To study SYT7 the team focused its experiments on synapses in a well characterized locale: the junction between a fly neuron and muscle. The team not only wanted to see what differences changing the protein’s levels would make in synaptic activity there, but also track how it made those differences.

They changed the amount of SYT7 the neuron could produce by mutating and breeding flies in which the gene was completely eliminated, only one copy could be expressed, or in which the gene was overexpressed, producing more SYT7 than normal. For each of these fly lines they measured the surprising inverse relationship between SYT7 and synaptic transmission.

Also, using a technique the lab invented to visually flag neurotransmitter release every time it happens, they mapped how active individual synapses at the neuron-muscle junction were over time. In flies engineered to produce less SYT7 they saw many more synapses with a high propensity for release than they did in normal flies.

Once they confirmed SYT7’s restrictive role, the natural question was how does SYT7 constrain neurotransmitter release. Synapses are very complex, after all, and crucial aspects of SYT7’s role within that machinery had yet to be characterized.

When they compared synapses in normal flies and those missing SYT7 they didn’t see major differences in anatomy or calcium influx that could explain how SYT7 works to limit release.

They then turned their attention to the cycle in which vesicles release their neurotransmitter cargo and are then sent back into the cell to refill with neurotransmitter before rejoining a pool of vesicles ready for redeployment. Their experiments showed that neurons lacking SYT7 didn’t recycle the vesicles differently but they nevertheless had more vesicles in the readily releasable pool (RRP). Moreover, mutants in which SYT7 was overexpressed substantially limited the vesicles in that pool.
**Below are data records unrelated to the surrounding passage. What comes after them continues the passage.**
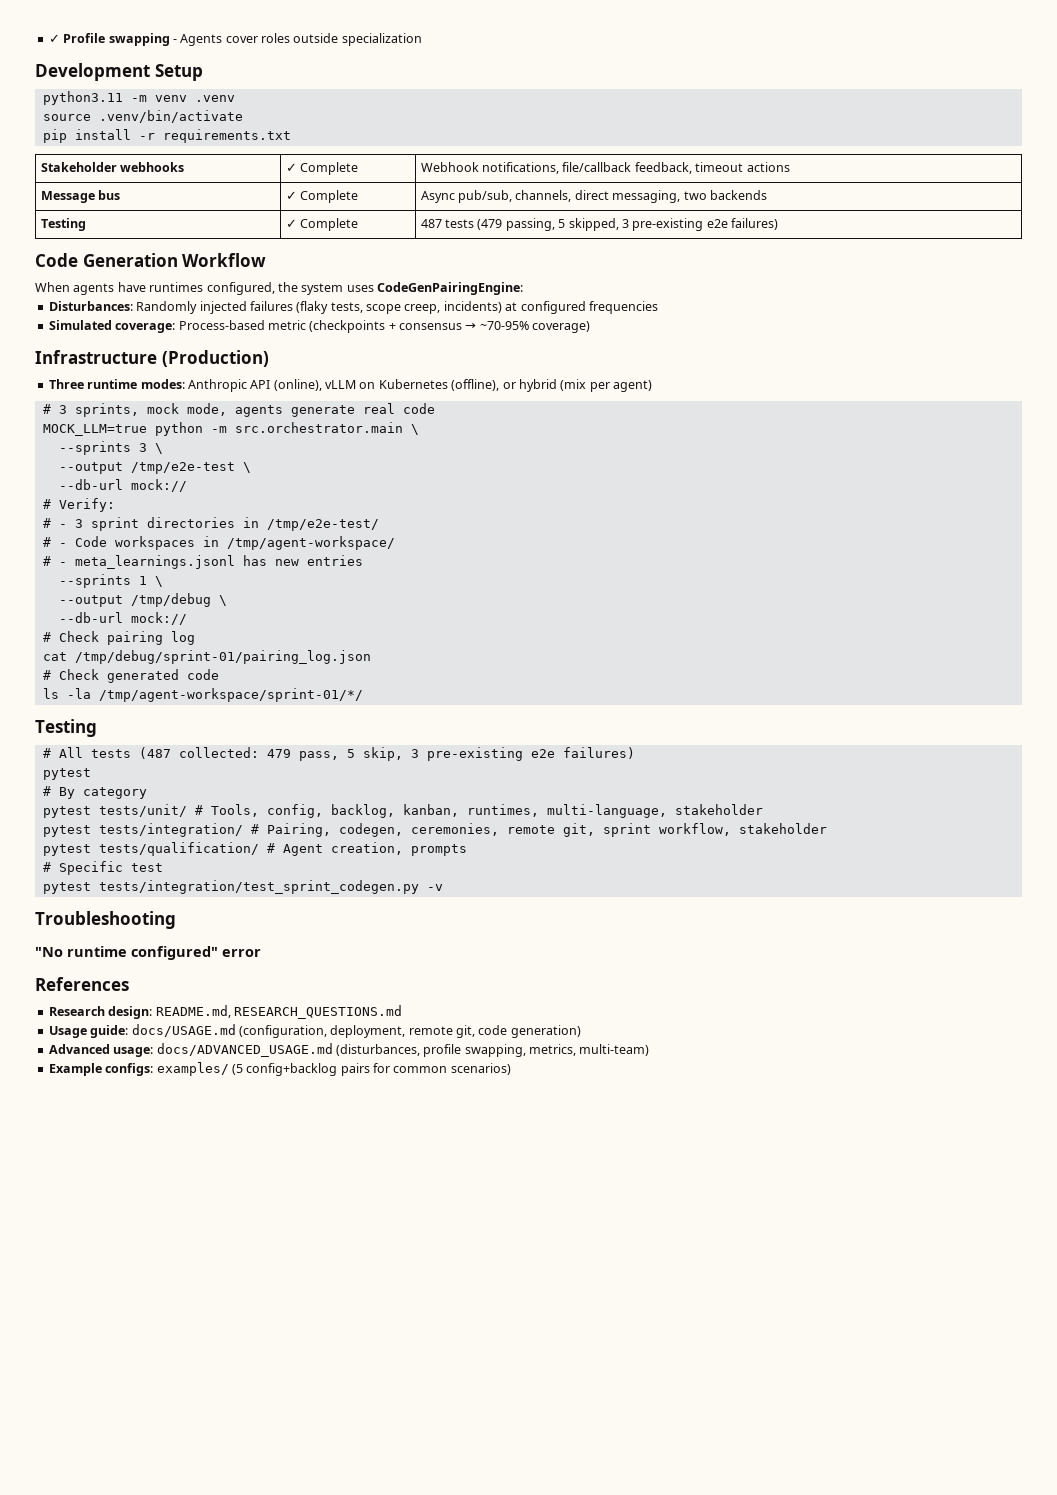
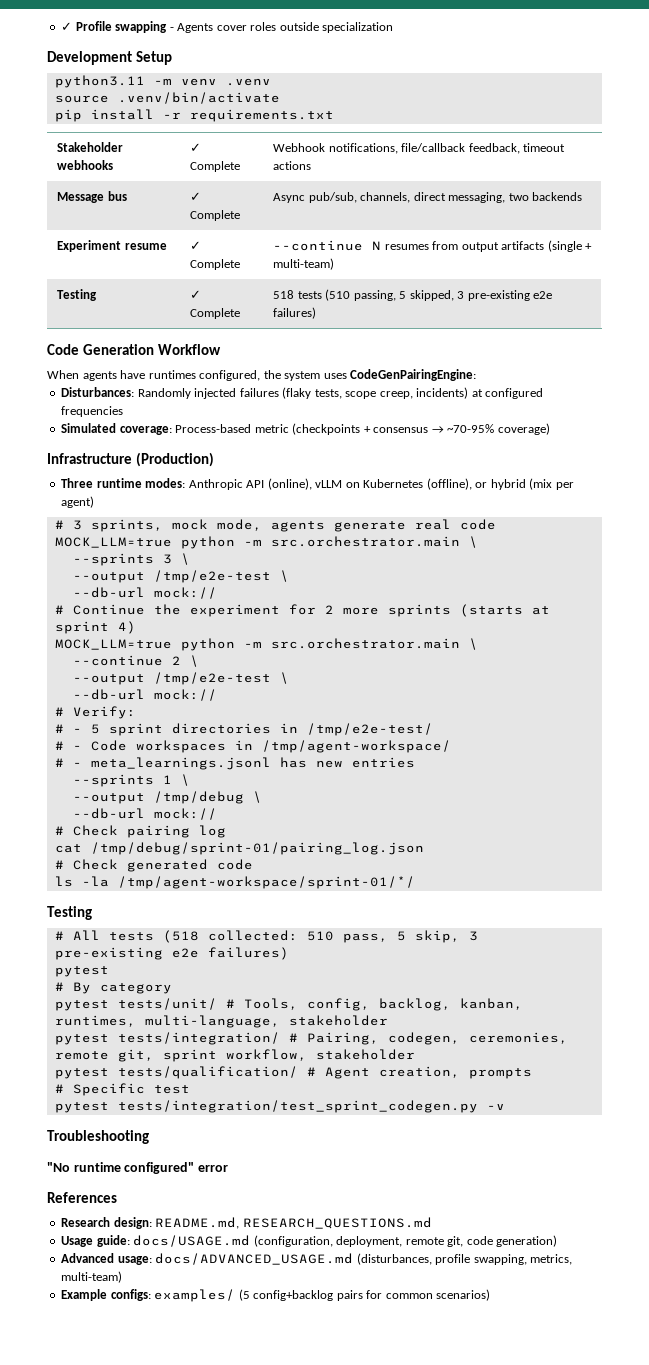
+ Experiment resume | ✓ Complete | --continue N resumes from output artifacts (single + multi-team)
- Testing | ✓ Complete | 487 tests (479 passing, 5 skipped, 3 pre-existing e2e failures)
+ Testing | ✓ Complete | 518 tests (510 passing, 5 skipped, 3 pre-existing e2e failures)
+ # Continue the experiment for 2 more sprints (starts at sprint 4)
+ MOCK_LLM=true python -m src.orchestrator.main \
+ --continue 2 \
+ --output /tmp/e2e-test \
+ --db-url mock://
- # - 3 sprint directories in /tmp/e2e-test/
+ # - 5 sprint directories in /tmp/e2e-test/
- # All tests (487 collected: 479 pass, 5 skip, 3 pre-existing e2e failures)
+ # All tests (518 collected: 510 pass, 5 skip, 3 pre-existing e2e failures)

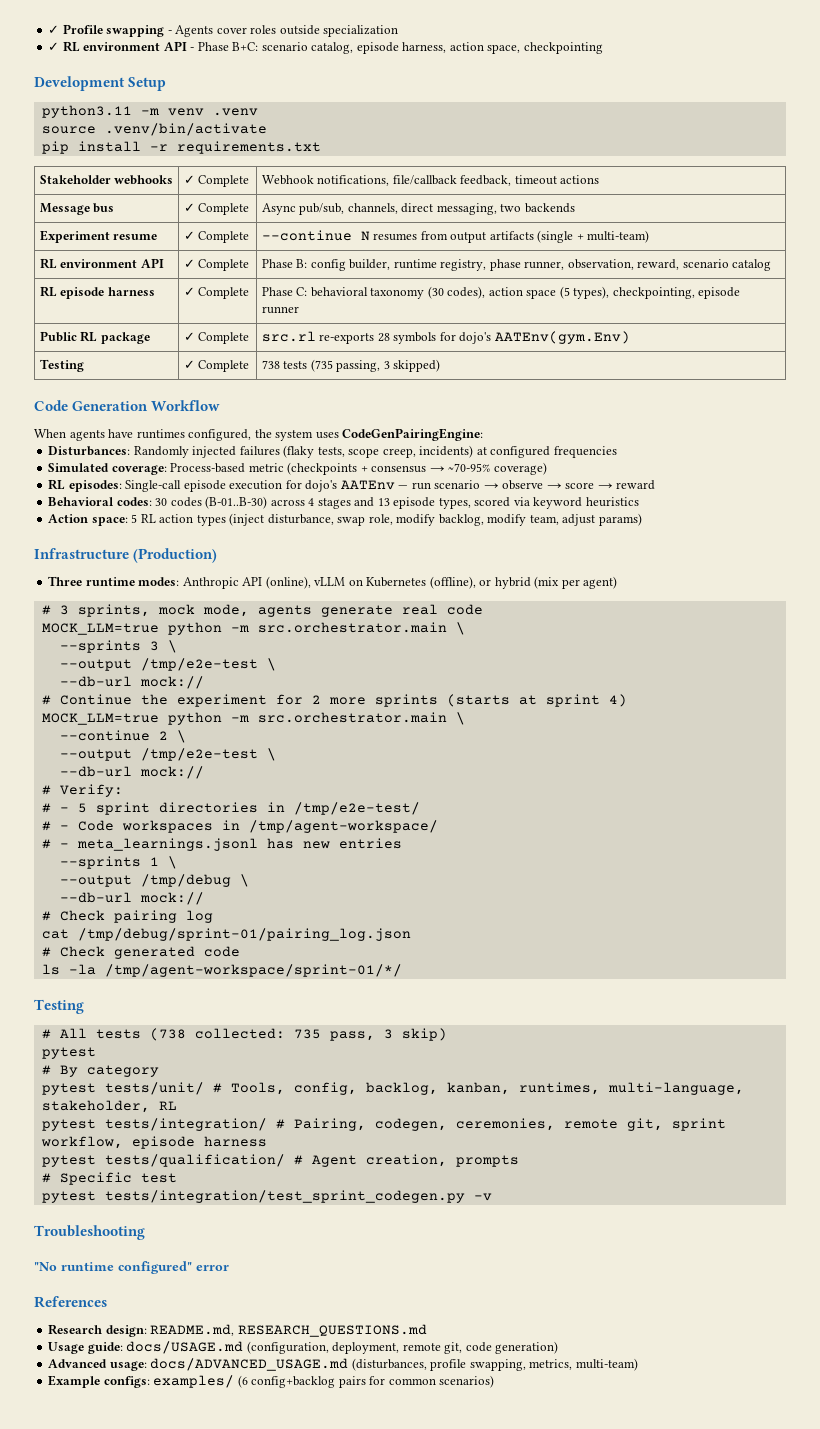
+ ✓ RL environment API - Phase B+C: scenario catalog, episode harness, action space, checkpointing
- Testing | ✓ Complete | 518 tests (510 passing, 5 skipped, 3 pre-existing e2e failures)
+ RL environment API | ✓ Complete | Phase B: config builder, runtime registry, phase runner, observation, reward, scenario catalog
+ RL episode harness | ✓ Complete | Phase C: behavioral taxonomy (30 codes), action space (5 types), checkpointing, episode runner
+ Public RL package | ✓ Complete | src.rl re-exports 28 symbols for dojo's AATEnv(gym.Env)
+ Testing | ✓ Complete | 738 tests (735 passing, 3 skipped)
+ RL episodes: Single-call episode execution for dojo's AATEnv — run scenario → observe → score → reward
+ Behavioral codes: 30 codes (B-01..B-30) across 4 stages and 13 episode types, scored via keyword heuristics
+ Action space: 5 RL action types (inject disturbance, swap role, modify backlog, modify team, adjust params)
- # All tests (518 collected: 510 pass, 5 skip, 3 pre-existing e2e failures)
+ # All tests (738 collected: 735 pass, 3 skip)
- pytest tests/unit/ # Tools, config, backlog, kanban, runtimes, multi-language, stakeholder
+ pytest tests/unit/ # Tools, config, backlog, kanban, runtimes, multi-language, stakeholder, RL
- pytest tests/integration/ # Pairing, codegen, ceremonies, remote git, sprint workflow, stakeholder
+ pytest tests/integration/ # Pairing, codegen, ceremonies, remote git, sprint workflow, episode harness
- Example configs: examples/ (5 config+backlog pairs for common scenarios)
+ Example configs: examples/ (6 config+backlog pairs for common scenarios)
“SYT7 limits release in a dosage-sensitive manner by negatively regulating the number of synaptic vesicles available for fusion and slowing recovery of the RRP following stimulation,” they determined.
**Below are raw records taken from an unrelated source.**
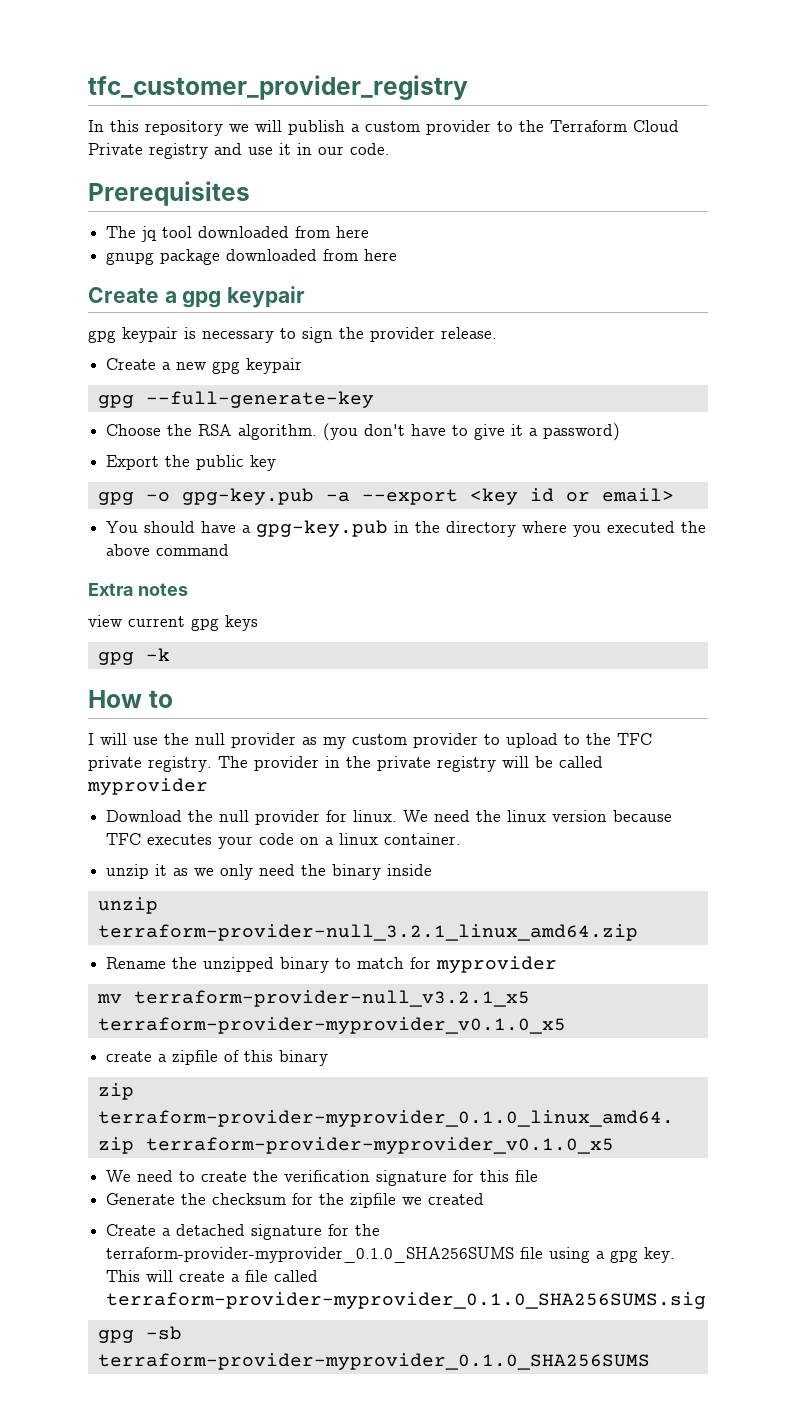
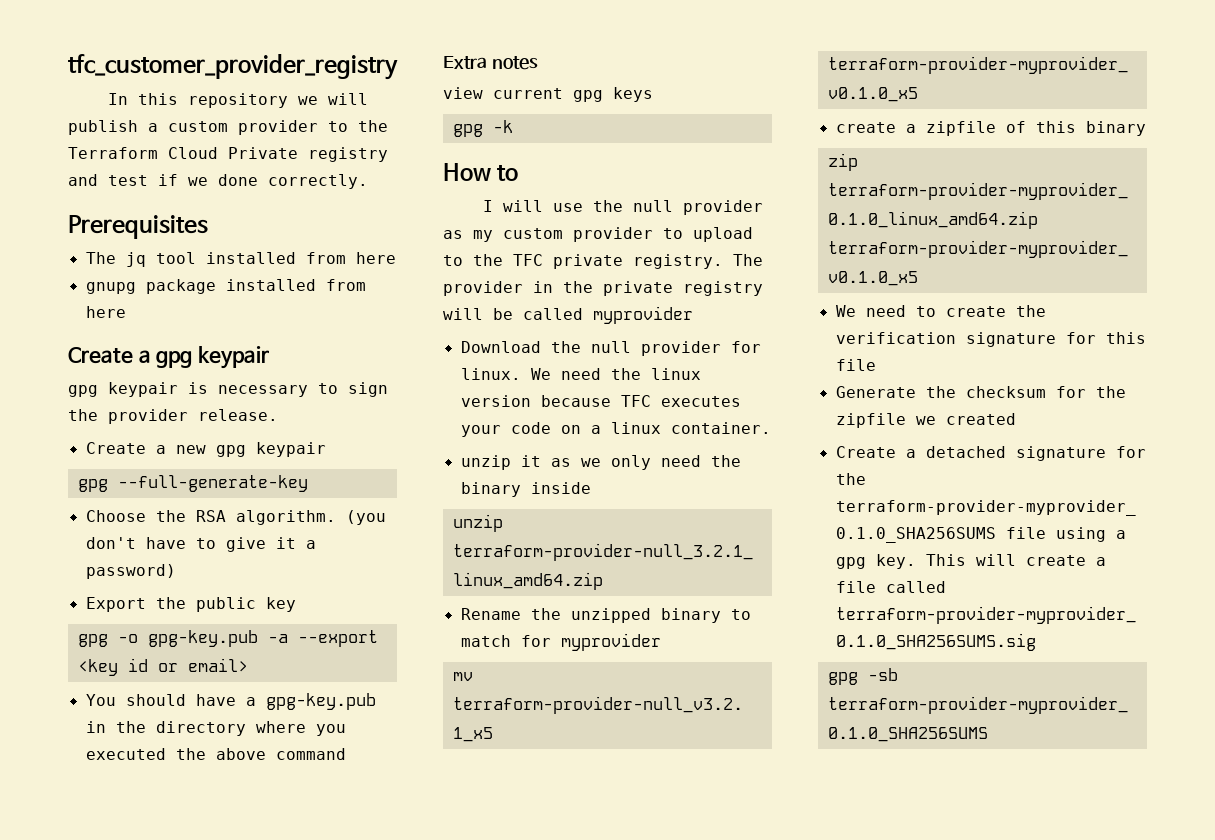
- In this repository we will publish a custom provider to the Terraform Cloud Private registry and use it in our code.
+ In this repository we will publish a custom provider to the Terraform Cloud Private registry and test if we done correctly.
- The jq tool downloaded from here
+ The jq tool installed from here
- gnupg package downloaded from here
+ gnupg package installed from here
The final step was to track down where SYT7 resides in the synaptic machinery. Under the microscope they were able to pin it down in a network of tubes surrounding, but not within the active zones. The vantage point is right where other proteins regulating vesicle trafficking also reside, giving SYT7 a clear opportunity to interact with those proteins to regulate the return of vesicles to the active zones.

Implications for disease and plasticity

Understanding more about SYT7’s role at the synapse in mammals could matter in several ways, Littleton said. Two years ago, researchers showed that the protein is reduced in mice harboring a genetic cause of Alzheimer’s disease. And in February another paper showed that patients with bipolar disorder exhibited lower levels of the protein than people who do not have the disorder. Mice with SYT7 knocked out showed some manic and depressive behaviors.

More fundamentally, Littleton and Quiñones-Frías said, is the flexibility or plasticity it can afford. Because SYT7 regulates neurotransmitter release by slowing down the resupply of releasable vesicles, an increase in its levels can transform a synapse from being the kind that sends out large bursts of signal (and therefore transmits more information) early on and then peters out into one that builds up its signal over time. Such distinctions in release timeframe can make important differences in circuit information processing in the brain.

Although the team was able to identify SYT7’s effect at synapses and show key aspects of how it functions, they still hope to determine the exact mechanism that allows the protein to gate vesicle fusion. That work is ongoing.

The National Institutes of Health and the JPB Foundation provided support for the research.